Morgan has a key role on the National Infrastructure Commission (NIC) as the only designer on the panel. The NIC was established to remove politics from decision-making on large-scale infrastructure investments, with the goal that the investment should improve quality of life. Morgan is resolute that the role of design on this panel is not just about aesthetics. ‘It’s about problem solving. It’s making sure that these big infrastructure projects touch down on people and on place; that we think about the communities they affect, about the environs in which they will sit. And we try to make sure that we see the project holistically, rather then just as, say, a railway or a flood defence.’

Morgan is an advocate for the beauty in the ordinary, stressing that while there will be powerful, iconic structures for HS2, it is important to see between these and look at the potential of the everyday spaces. It is this holistic approach that Morgan believes has the power to change lives and is essential to creating large infrastructural projects that work for everyone.

‘If you have that eye on quality and on a holistic approach, then you will deliver something that’s beautiful. You can’t help but do it.’

As a member of the NIC, chair of the independent design panel for HS2 and deputy chair of the Thames Estuary Commission, Morgan was an obvious choice as one of the London Mayor’s newly appointed Design Advocates. She describes the role as an advisory one – not revolutionary – praising mayor Sadiq Khan and his team in their ambitious rewriting of the London Plan. ‘In a sense the London Plan is their pitch to make and change things for the better and I think what the Mayor’s Design Advocates can do is to help make that happen. That will involve changes in many different aspects of policies and planning’.
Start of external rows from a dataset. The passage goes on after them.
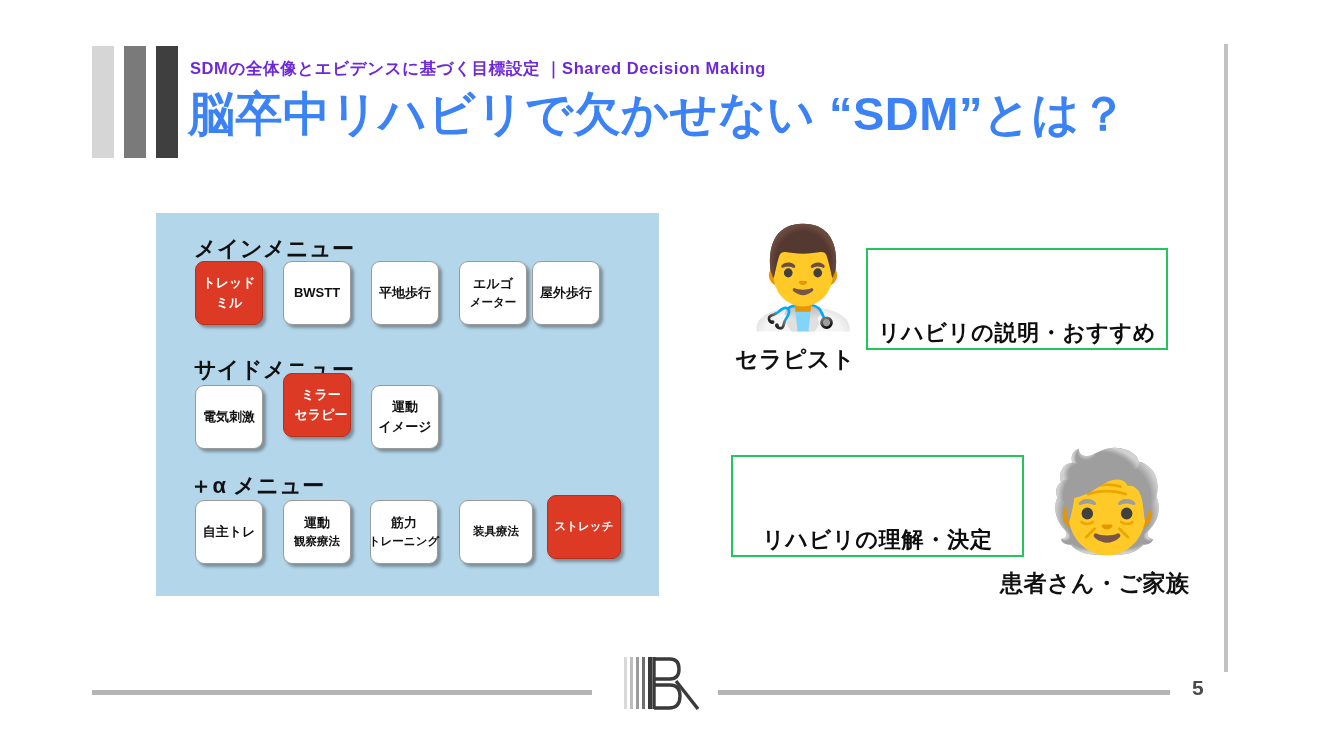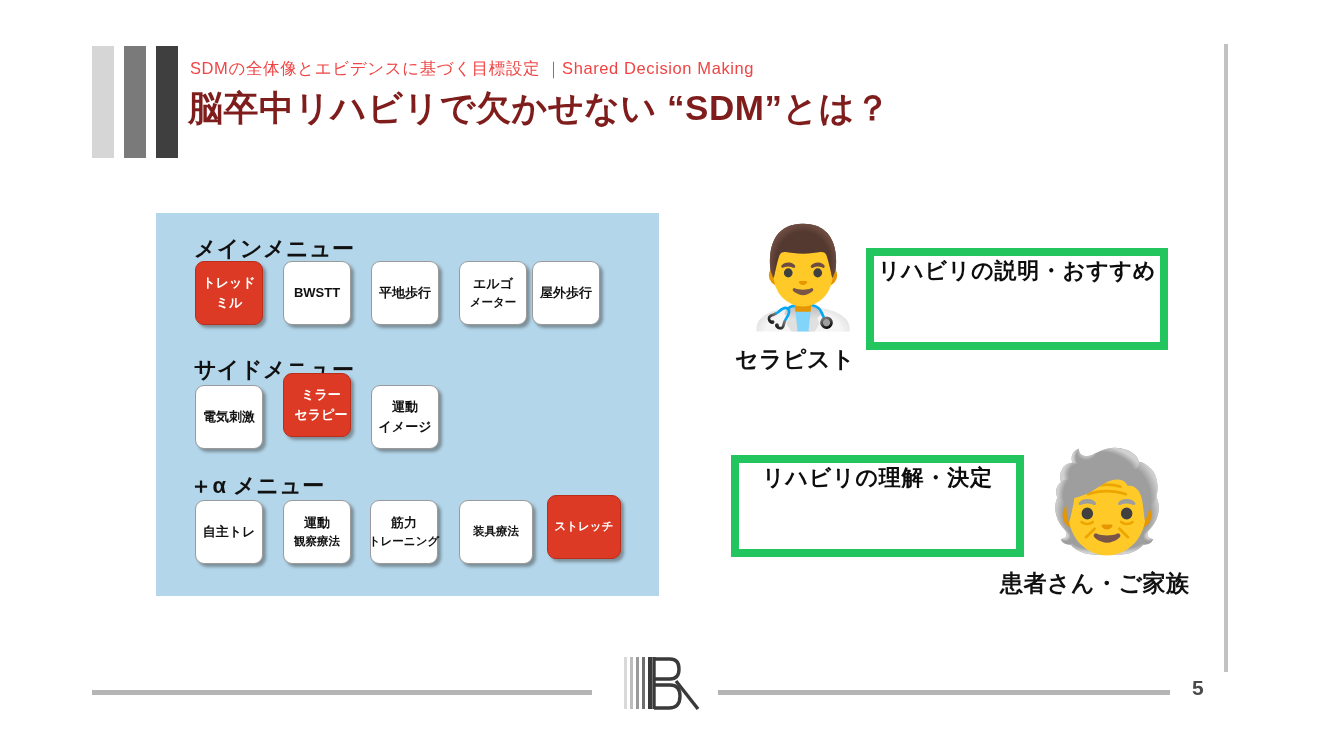--- a/index.html
+++ b/index.html
@@ -31,32 +31,32 @@
   .hbar { width: 22px; height: 112px; }
   .hbar.b1 { background: #d6d6d6; }
   .hbar.b2 { background: #7a7a7a; }
   .hbar.b3 { background: #3f3f3f; }
 
   #subtitle {
     position: absolute;
     left: 190px;
     top: 58px;
     font-size: 16.5px;
-    font-weight: 400;
-    color: #ef4444;
+    font-weight: 700;
+    color: #6d28d9;
     letter-spacing: 0.6px;
     white-space: nowrap;
   }
   #title {
     position: absolute;
     left: 188px;
     top: 88px;
-    font-size: 35px;
+    font-size: 47px;
     font-weight: 900;
-    color: #7f1d1d;
+    color: #3b82f6;
     letter-spacing: 0.5px;
     white-space: nowrap;
     line-height: 1.12;
   }
 
   
   #right-rule {
     position: absolute;
     left: 1224px;
     top: 44px;
@@ -121,25 +121,25 @@
   .actor-label {
     position: absolute;
     font-size: 23px;
     font-weight: 700;
     color: #111111;
     white-space: nowrap;
     letter-spacing: 0.5px;
   }
   .speech-box {
     position: absolute;
-    border: 8px solid #22c55e;
+    border: 2px solid #22c55e;
     background: #ffffff;
     box-sizing: border-box;
     display: flex;
-    align-items: flex-start;
+    align-items: flex-end;
     justify-content: center;
   }
   .speech-box .txt {
     font-size: 22px;
     font-weight: 900;
     color: #0d0d0d;
     letter-spacing: 0.8px;
     white-space: nowrap;
   }
 

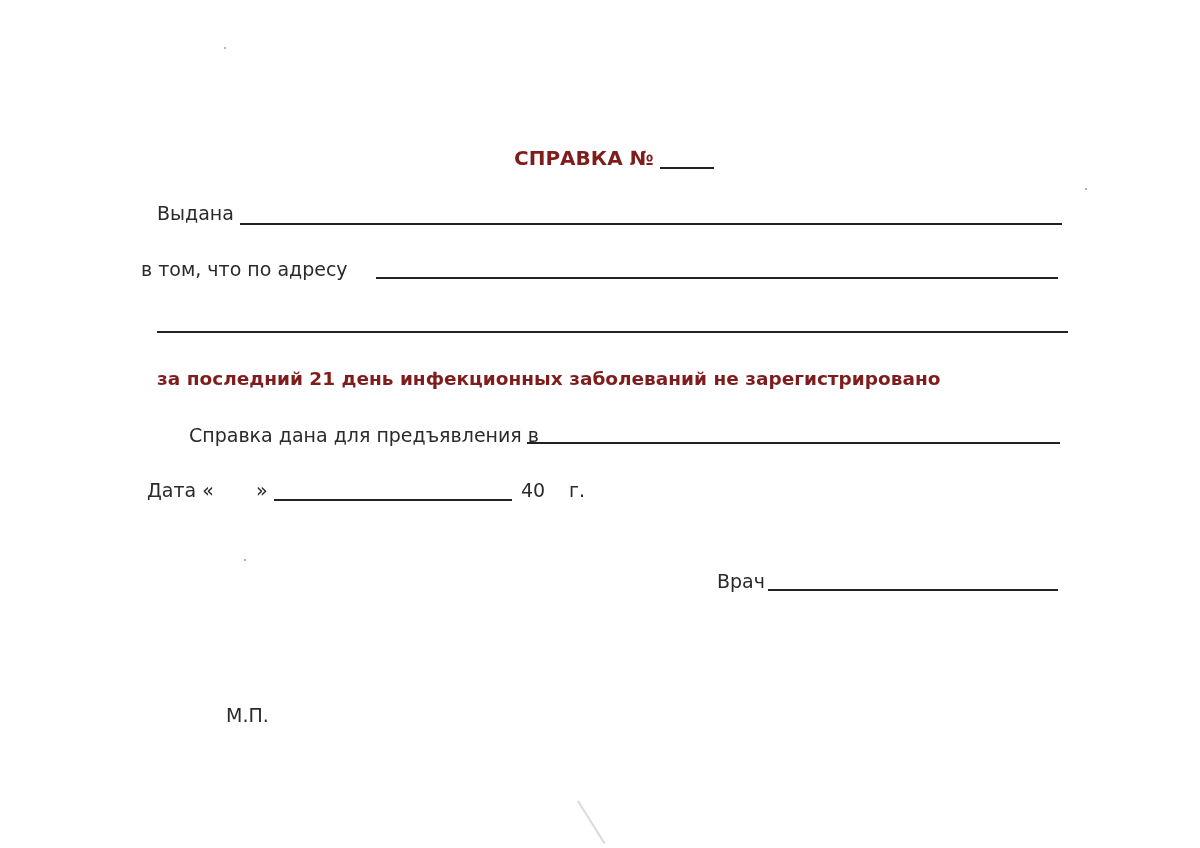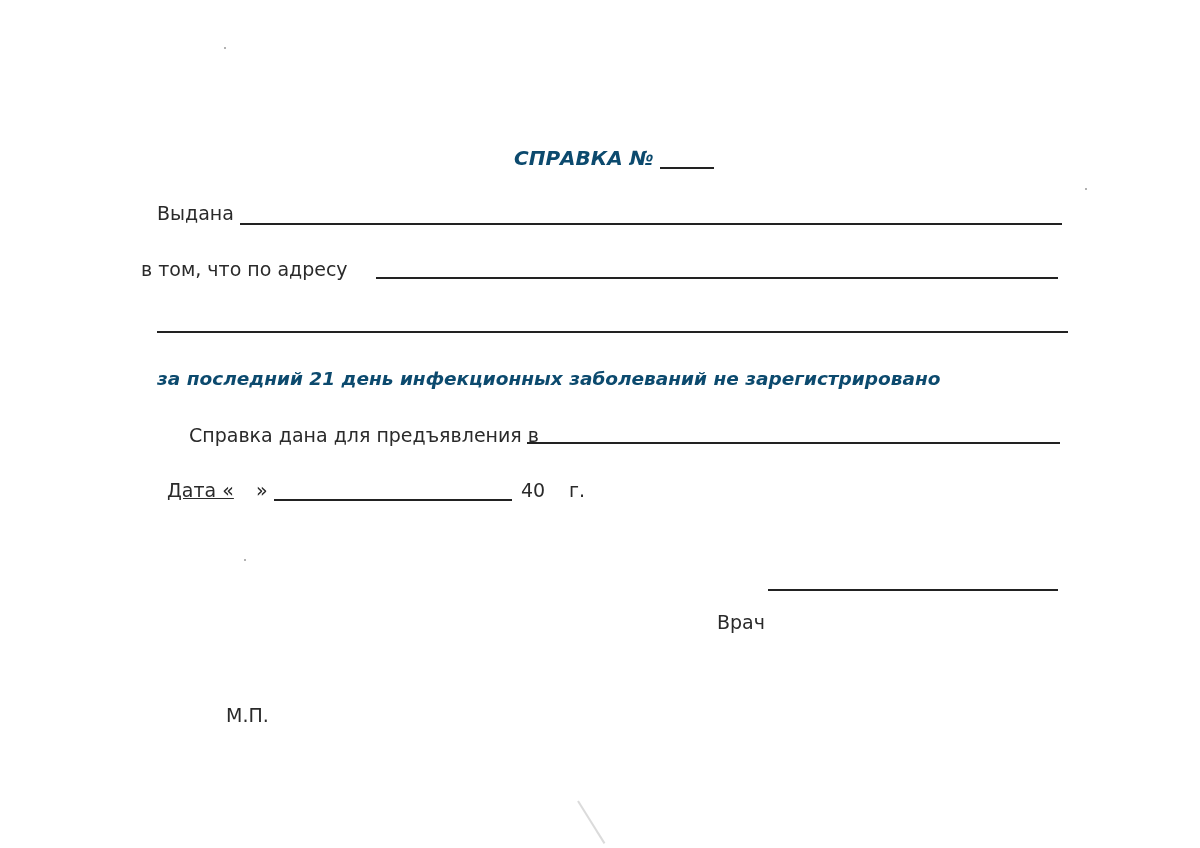--- a/index.html
+++ b/index.html
@@ -2,21 +2,21 @@
 <html><head>
 <meta charset="utf-8">
 <style>
   html, body { margin:0; padding:0; }
   body {
     width:1200px; height:848px; background:#ffffff; position:relative; overflow:hidden;
     font-family:"DejaVu Sans","Liberation Sans",sans-serif; color:#2a2a2a;
   }
   .abs { position:absolute; white-space:nowrap; }
   .txt { font-size:19px; letter-spacing:0px; }
-  .bold { font-weight:bold; color:#0c4a6e;font-style:italic; }
+  .bold { font-weight:bold; color:#7f1d1d; }
   .line { position:absolute; height:0; border-bottom:2px solid #222; }
   .dot { position:absolute; width:2px; height:2px; background:#999; border-radius:1px; }
   .scratch { position:absolute; left:578px; top:800px; width:50px; height:2px; background:#ccc; transform:rotate(58deg); transform-origin:left center; opacity:.7; }
 </style>
 </head>
 <body>
 
 <div>
 
   <div class="abs txt bold" style="left:514px; top:146px; font-size:20px;">
@@ -30,27 +30,27 @@
   <div class="abs txt" style="left:141px; top:258px;">в том, что по адресу</div>
   <div class="line" style="left:376px; top:277px; width:682px;"></div>
 
   <div class="line" style="left:157px; top:331px; width:911px;"></div>
 
   <div class="abs txt bold" style="left:157px; top:368px; font-size:18.5px;text-align:right;">за последний 21 день инфекционных заболеваний не зарегистрировано</div>
 
   <div class="abs txt" style="left:157px; top:424px;margin-left:32px;">Справка дана для предъявления в</div>
   <div class="line" style="left:527px; top:442px; width:533px;"></div>
 
-  <div class="abs txt" style="left:167px; top:479px;text-decoration:underline;">Дата «</div>
+  <div class="abs txt" style="left:147px; top:479px;">Дата «</div>
   <div class="abs txt" style="left:256px; top:479px;">»</div>
   <div class="line" style="left:274px; top:499px; width:238px;"></div>
   <div class="abs txt" style="left:521px; top:479px;">40</div>
   <div class="abs txt" style="left:569px; top:479px;">г.</div>
 
-  <div class="abs txt" style="left:717px; top:570px;margin-top:41px;">Врач</div>
+  <div class="abs txt" style="left:717px; top:570px;">Врач</div>
   <div class="line" style="left:768px; top:589px; width:290px;"></div>
 
   <div class="abs txt" style="left:226px; top:704px;">М.П.</div>
 
   <div class="dot" style="left:224px; top:47px;"></div>
   <div class="dot" style="left:244px; top:559px;"></div>
   <div class="dot" style="left:1085px; top:188px;"></div>
   <div class="scratch"></div>
 </div>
Add to those roles non-executive director of the Major Projects Association, Professor of Professional Practice at London University of Westminster, and a Fellow of the UK Royal Society for the Encouragement of Arts, Manufactures and Commerce. In each of them, Morgan is actively concerned with the future: the future of architecture, of planning, of policy-making, and of cities. She recalls the time when architects were a part of the conversation when it came to influencing the built environment on a larger scale: ‘We used to have a voice in government; people would listen to architects in a way...Tell me who is actually fighting the causes for that matter – making sure that politicians understand the importance of place making or of overlaying infrastructure in a way that makes sense for our cities?’ There was a time when architects were at the table having these conversations, she says, but now ‘no one even thinks to invite us’.

From her time on the NIC Morgan believes that there is still a desire to have these conversations within the industry about cities and neighbourhoods – ‘I just think we need to be much more proactive, much more vocal, and much more collaborative in solving some of the really big issues of the world’.

Morgan talks of the industry like a tired machine, at a standstill between a time when an architect’s voice demanded authority and a future where the role of the architect is obsolete. In this uncertain time, the industry should give thanks to Morgan for having a voice – and using it.